Start of THE DATA

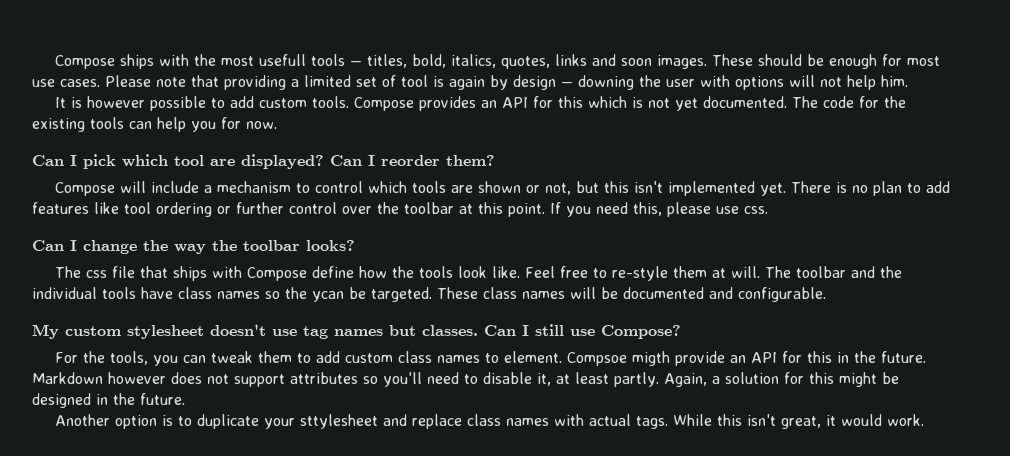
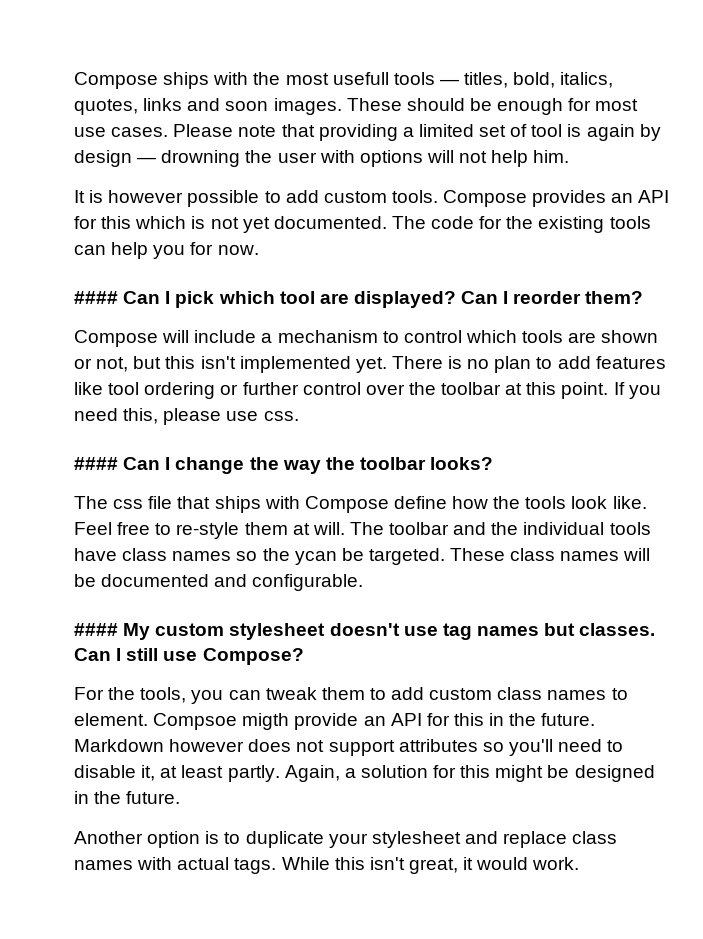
- Please note that providing a limited set of tool is again by design — downing the user with options will not help him.
+ Please note that providing a limited set of tool is again by design — drowning the user with options will not help him.
- Can I pick which tool are displayed?
+ #### Can I pick which tool are displayed?
- Can I change the way the toolbar looks?
+ #### Can I change the way the toolbar looks?
- My custom stylesheet doesn't use tag names but classes.
+ #### My custom stylesheet doesn't use tag names but classes.
- Another option is to duplicate your sttylesheet and replace class names with actual tags.
+ Another option is to duplicate your stylesheet and replace class names with actual tags.

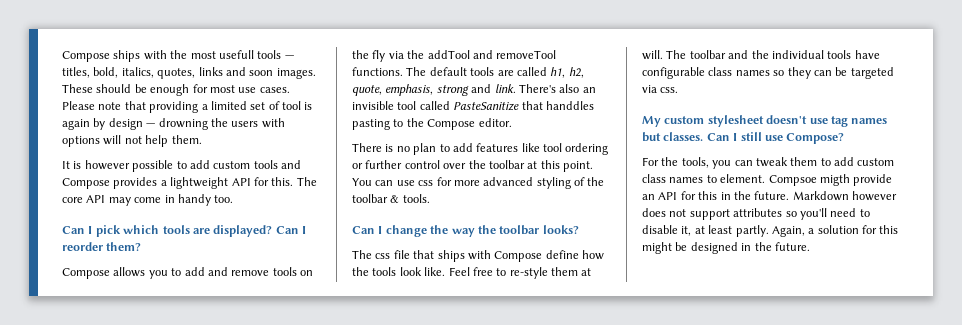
- Please note that providing a limited set of tool is again by design — drowning the user with options will not help him.
+ Please note that providing a limited set of tool is again by design — drowning the users with options will not help them.
- It is however possible to add custom tools. Compose provides an API for this which is not yet documented. The code for the existing tools can help you for now.
- #### Can I pick which tool are displayed?
+ It is however possible to add custom tools and Compose provides a lightweight API for this. The core API may come in handy too.
+ Can I pick which tools are displayed?
- Compose will include a mechanism to control which tools are shown or not, but this isn't implemented yet. There is no plan to add features like tool ordering or further control over the toolbar at this point.
+ Compose allows you to add and remove tools on the fly via the addTool and removeTool functions. The default tools are called h1, h2, quote, emphasis, strong and link. There's also an invisible tool called PasteSanitize that handdles pasting to the Compose editor.
+ There is no plan to add features like tool ordering or further control over the toolbar at this point.
- If you need this, please use css.
- #### Can I change the way the toolbar looks?
+ You can use css for more advanced styling of the toolbar & tools.
+ Can I change the way the toolbar looks?
- The toolbar and the individual tools have class names so the ycan be targeted. These class names will be documented and configurable.
- #### My custom stylesheet doesn't use tag names but classes.
+ The toolbar and the individual tools have configurable class names so they can be targeted via css.
+ My custom stylesheet doesn't use tag names but classes.
- Another option is to duplicate your stylesheet and replace class names with actual tags. While this isn't great, it would work.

End of THE DATA

WHAT THE EXERCISE ASKS
Please retype the listing exactly, leaving out any images.

EXERCISE RESPONSE
- Please note that providing a limited set of tool is again by design — downing the user with options will not help him.
+ Please note that providing a limited set of tool is again by design — drowning the user with options will not help him.
- Can I pick which tool are displayed?
+ #### Can I pick which tool are displayed?
- Can I change the way the toolbar looks?
+ #### Can I change the way the toolbar looks?
- My custom stylesheet doesn't use tag names but classes.
+ #### My custom stylesheet doesn't use tag names but classes.
- Another option is to duplicate your sttylesheet and replace class names with actual tags.
+ Another option is to duplicate your stylesheet and replace class names with actual tags.

- Please note that providing a limited set of tool is again by design — drowning the user with options will not help him.
+ Please note that providing a limited set of tool is again by design — drowning the users with options will not help them.
- It is however possible to add custom tools. Compose provides an API for this which is not yet documented. The code for the existing tools can help you for now.
- #### Can I pick which tool are displayed?
+ It is however possible to add custom tools and Compose provides a lightweight API for this. The core API may come in handy too.
+ Can I pick which tools are displayed?
- Compose will include a mechanism to control which tools are shown or not, but this isn't implemented yet. There is no plan to add features like tool ordering or further control over the toolbar at this point.
+ Compose allows you to add and remove tools on the fly via the addTool and removeTool functions. The default tools are called h1, h2, quote, emphasis, strong and link. There's also an invisible tool called PasteSanitize that handdles pasting to the Compose editor.
+ There is no plan to add features like tool ordering or further control over the toolbar at this point.
- If you need this, please use css.
- #### Can I change the way the toolbar looks?
+ You can use css for more advanced styling of the toolbar & tools.
+ Can I change the way the toolbar looks?
- The toolbar and the individual tools have class names so the ycan be targeted. These class names will be documented and configurable.
- #### My custom stylesheet doesn't use tag names but classes.
+ The toolbar and the individual tools have configurable class names so they can be targeted via css.
+ My custom stylesheet doesn't use tag names but classes.
- Another option is to duplicate your stylesheet and replace class names with actual tags. While this isn't great, it would work.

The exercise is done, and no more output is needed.